DATA IN THIS EXERCISE:
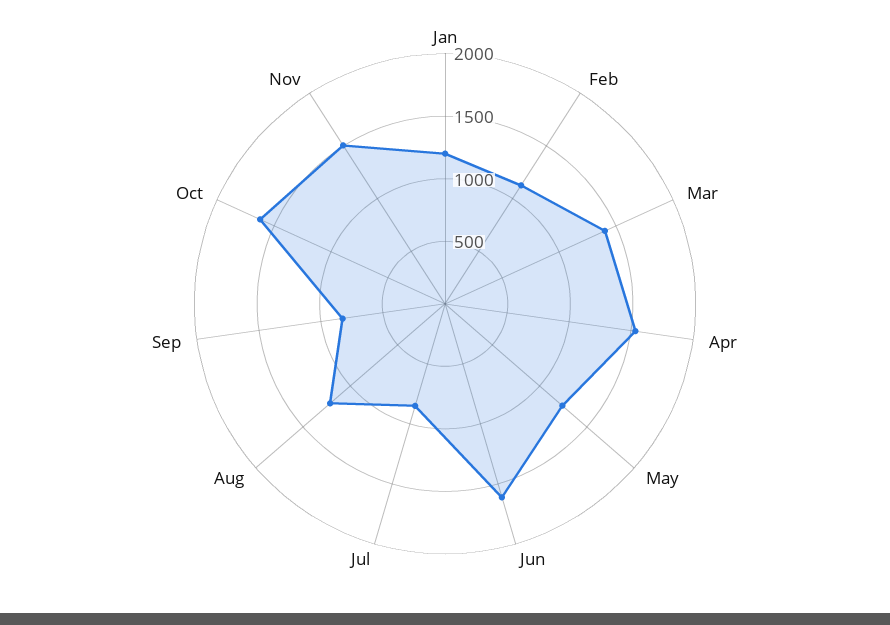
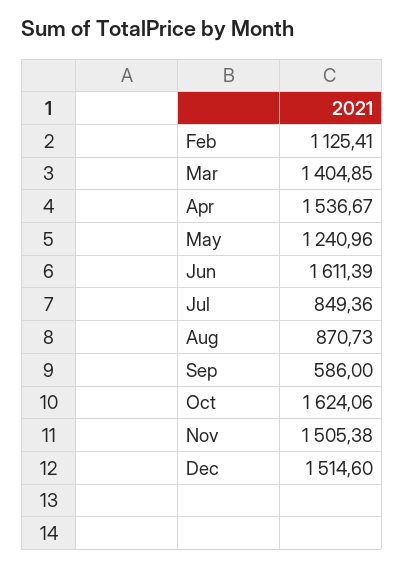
Jan: 1200 -> none
Aug: 1200 -> 870.73
Sep: 800 -> 586
Dec: none -> 1514.6

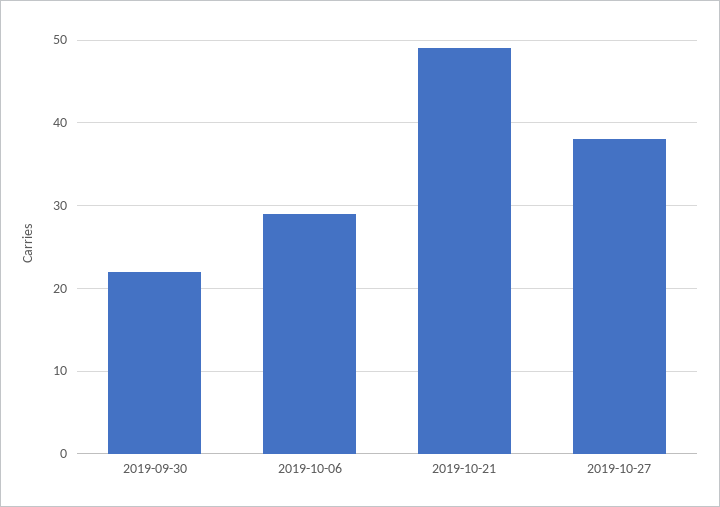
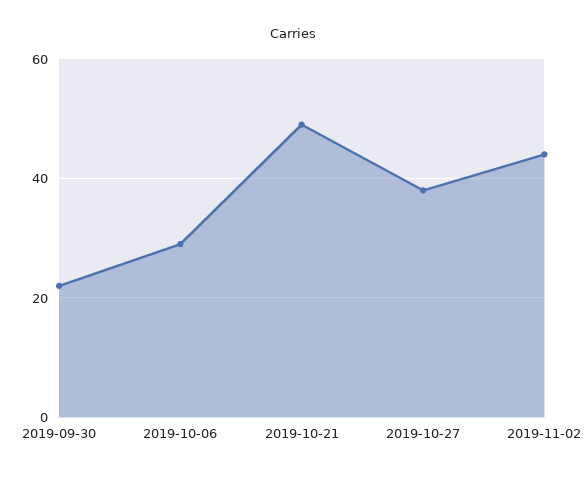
2019-11-02: none -> 45

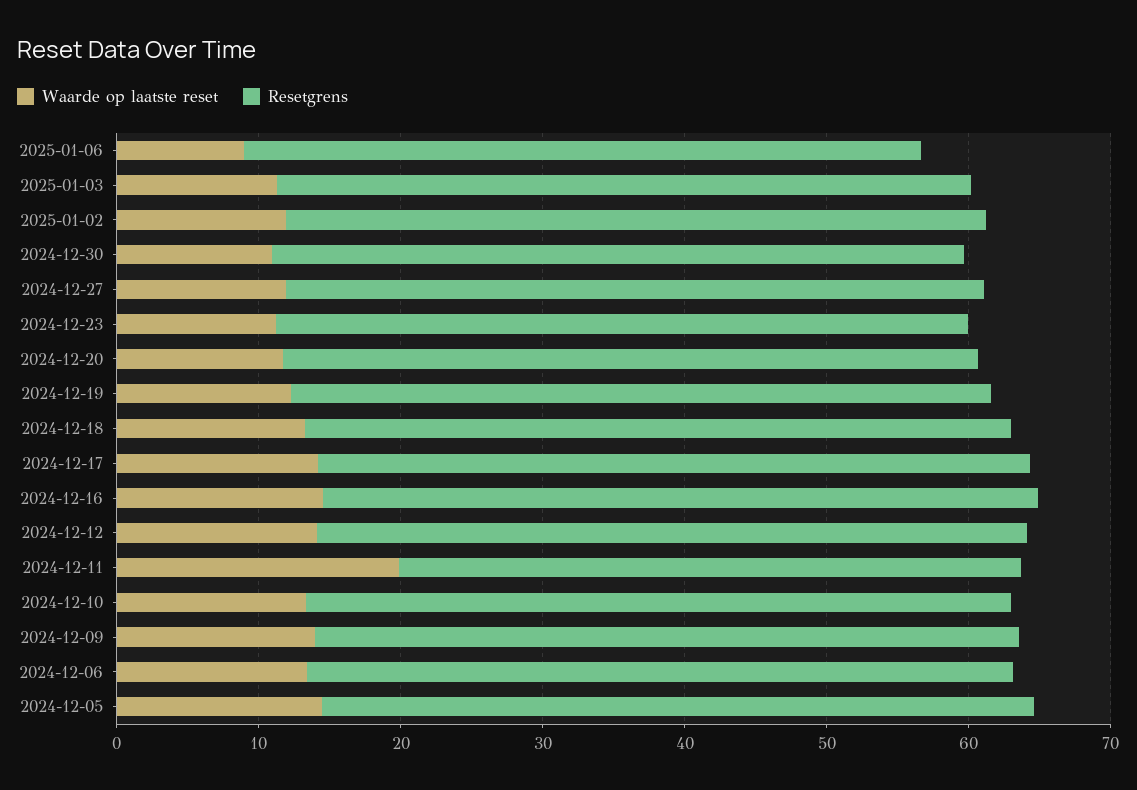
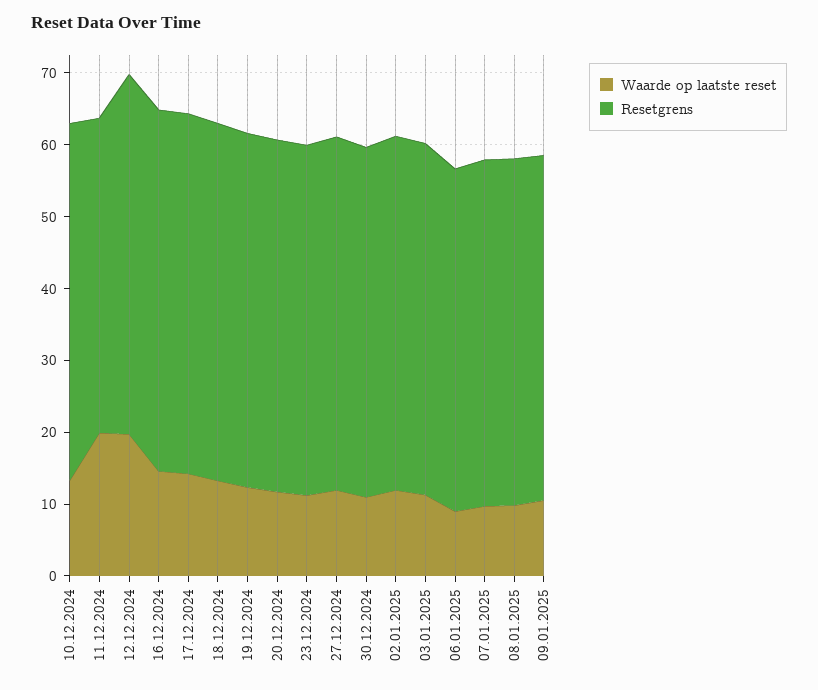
Waarde op laatste reset, 2024-12-12: 14 -> 20
Waarde op laatste reset, 2024-12-09: 14 -> none
Resetgrens, 2024-12-09: 50 -> none
Waarde op laatste reset, 2024-12-06: 14 -> none
Resetgrens, 2024-12-06: 50 -> none
Waarde op laatste reset, 2024-12-05: 14 -> none
Resetgrens, 2024-12-05: 50 -> none
Waarde op laatste reset, 07.01.2025: none -> 10
Resetgrens, 07.01.2025: none -> 48
Waarde op laatste reset, 08.01.2025: none -> 10
Resetgrens, 08.01.2025: none -> 48
Waarde op laatste reset, 09.01.2025: none -> 10
Resetgrens, 09.01.2025: none -> 48

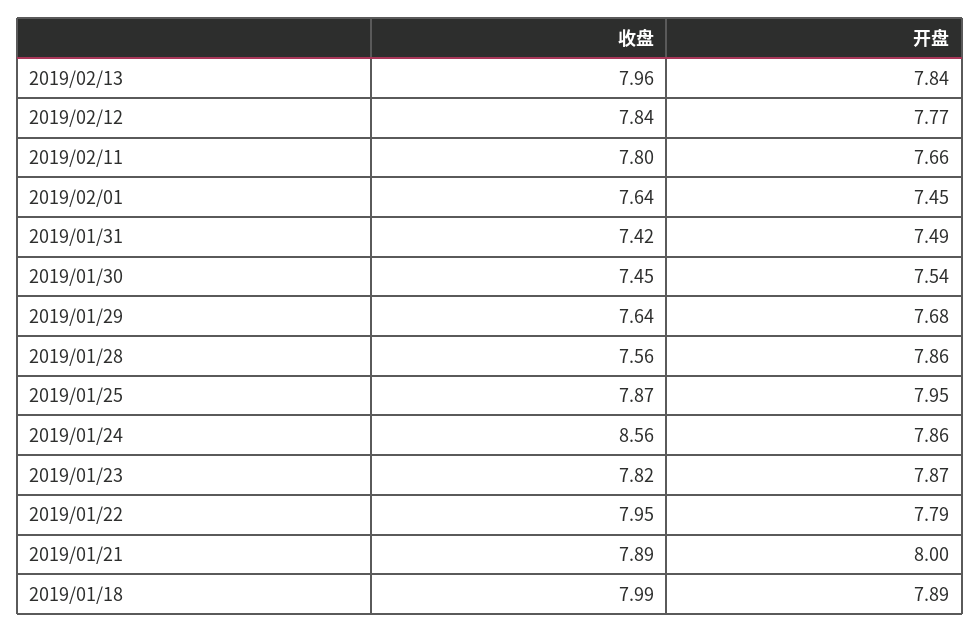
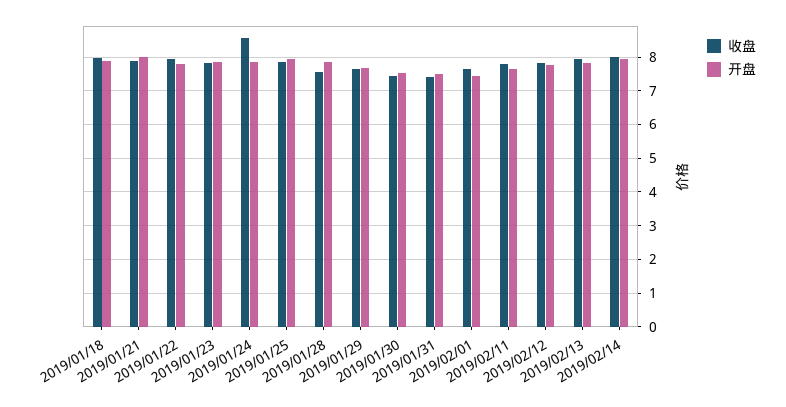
收盘, 2019/02/14: none -> 8
开盘, 2019/02/14: none -> 8

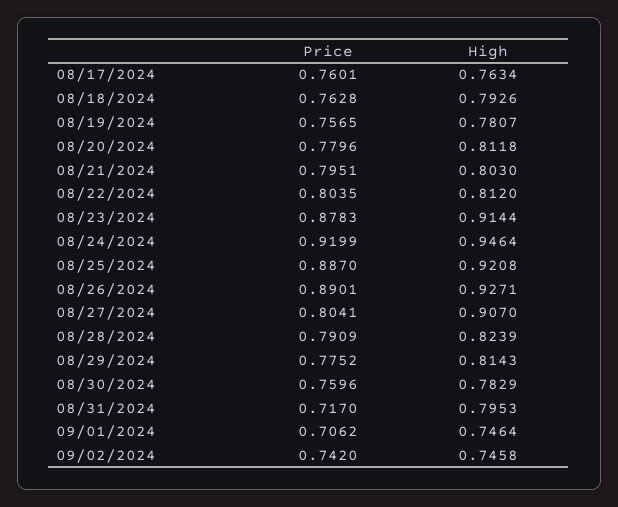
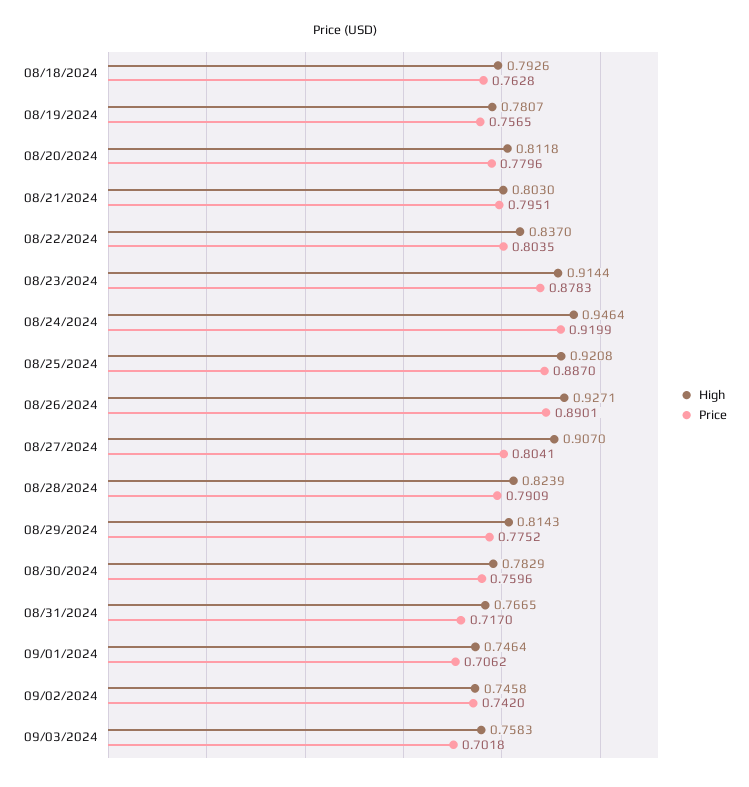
Price, 08/17/2024: 0.7601 -> none
High, 08/17/2024: 0.7634 -> none
High, 08/22/2024: 0.812 -> 0.837
High, 08/31/2024: 0.7953 -> 0.7665
High, 09/03/2024: none -> 0.7583
Price, 09/03/2024: none -> 0.7018

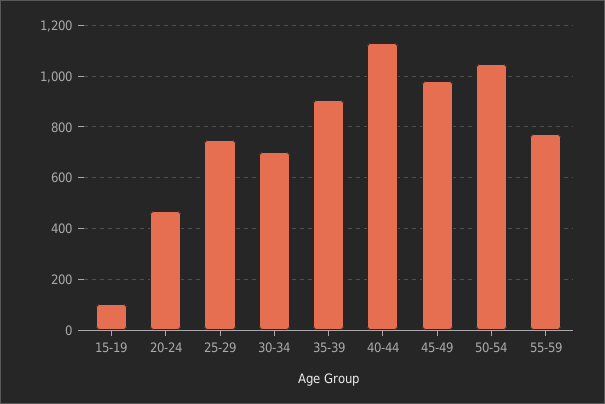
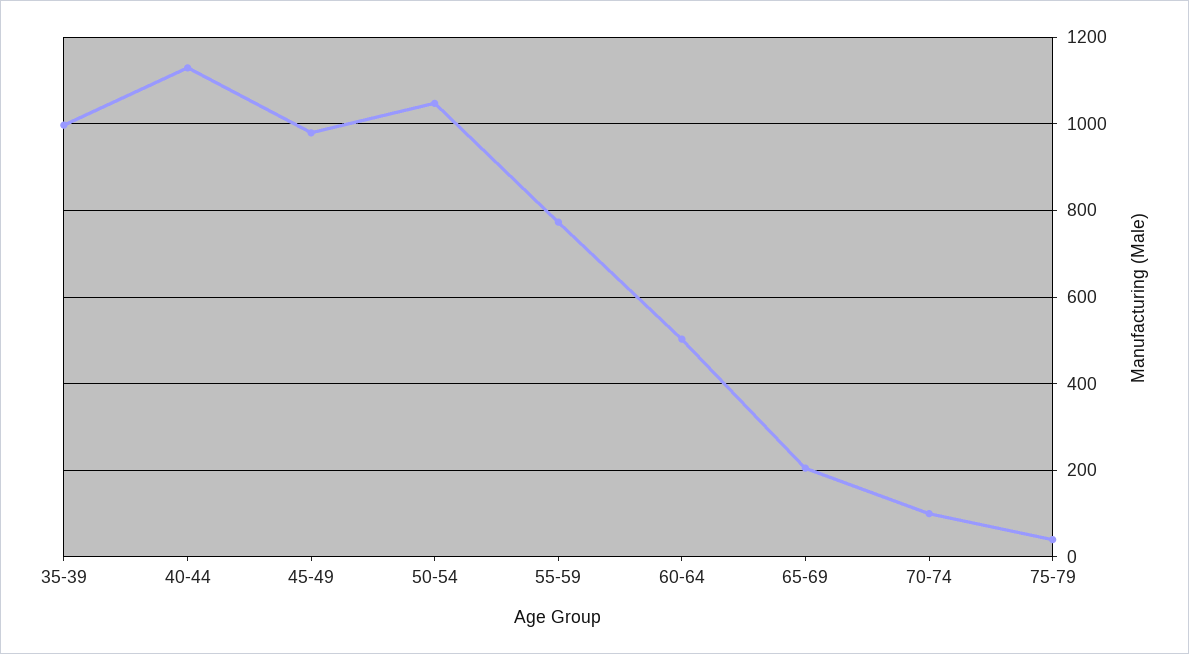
15-19: 100 -> none
20-24: 475 -> none
25-29: 750 -> none
30-34: 700 -> none
35-39: 900 -> 1000
60-64: none -> 500
65-69: none -> 200
70-74: none -> 100
75-79: none -> 40

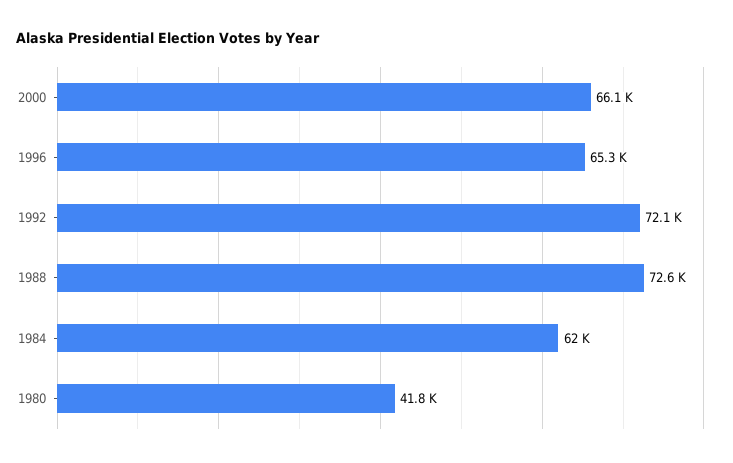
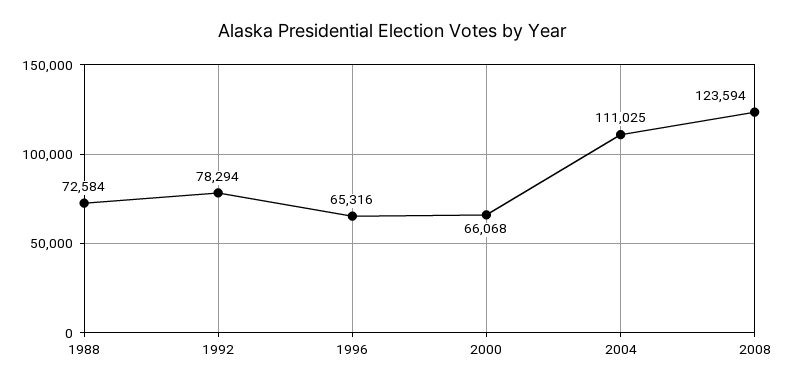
1992: 72100 -> 78294
1984: 62000 -> none
1980: 41800 -> none
2004: none -> 111025
2008: none -> 123594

EXERCISE PROMPT:
Reproduce these records exactly, but not the pictures.

ANSWER TO THE PROBLEM:
Jan: 1200 -> none
Aug: 1200 -> 870.73
Sep: 800 -> 586
Dec: none -> 1514.6

2019-11-02: none -> 45

Waarde op laatste reset, 2024-12-12: 14 -> 20
Waarde op laatste reset, 2024-12-09: 14 -> none
Resetgrens, 2024-12-09: 50 -> none
Waarde op laatste reset, 2024-12-06: 14 -> none
Resetgrens, 2024-12-06: 50 -> none
Waarde op laatste reset, 2024-12-05: 14 -> none
Resetgrens, 2024-12-05: 50 -> none
Waarde op laatste reset, 07.01.2025: none -> 10
Resetgrens, 07.01.2025: none -> 48
Waarde op laatste reset, 08.01.2025: none -> 10
Resetgrens, 08.01.2025: none -> 48
Waarde op laatste reset, 09.01.2025: none -> 10
Resetgrens, 09.01.2025: none -> 48

收盘, 2019/02/14: none -> 8
开盘, 2019/02/14: none -> 8

Price, 08/17/2024: 0.7601 -> none
High, 08/17/2024: 0.7634 -> none
High, 08/22/2024: 0.812 -> 0.837
High, 08/31/2024: 0.7953 -> 0.7665
High, 09/03/2024: none -> 0.7583
Price, 09/03/2024: none -> 0.7018

15-19: 100 -> none
20-24: 475 -> none
25-29: 750 -> none
30-34: 700 -> none
35-39: 900 -> 1000
60-64: none -> 500
65-69: none -> 200
70-74: none -> 100
75-79: none -> 40

1992: 72100 -> 78294
1984: 62000 -> none
1980: 41800 -> none
2004: none -> 111025
2008: none -> 123594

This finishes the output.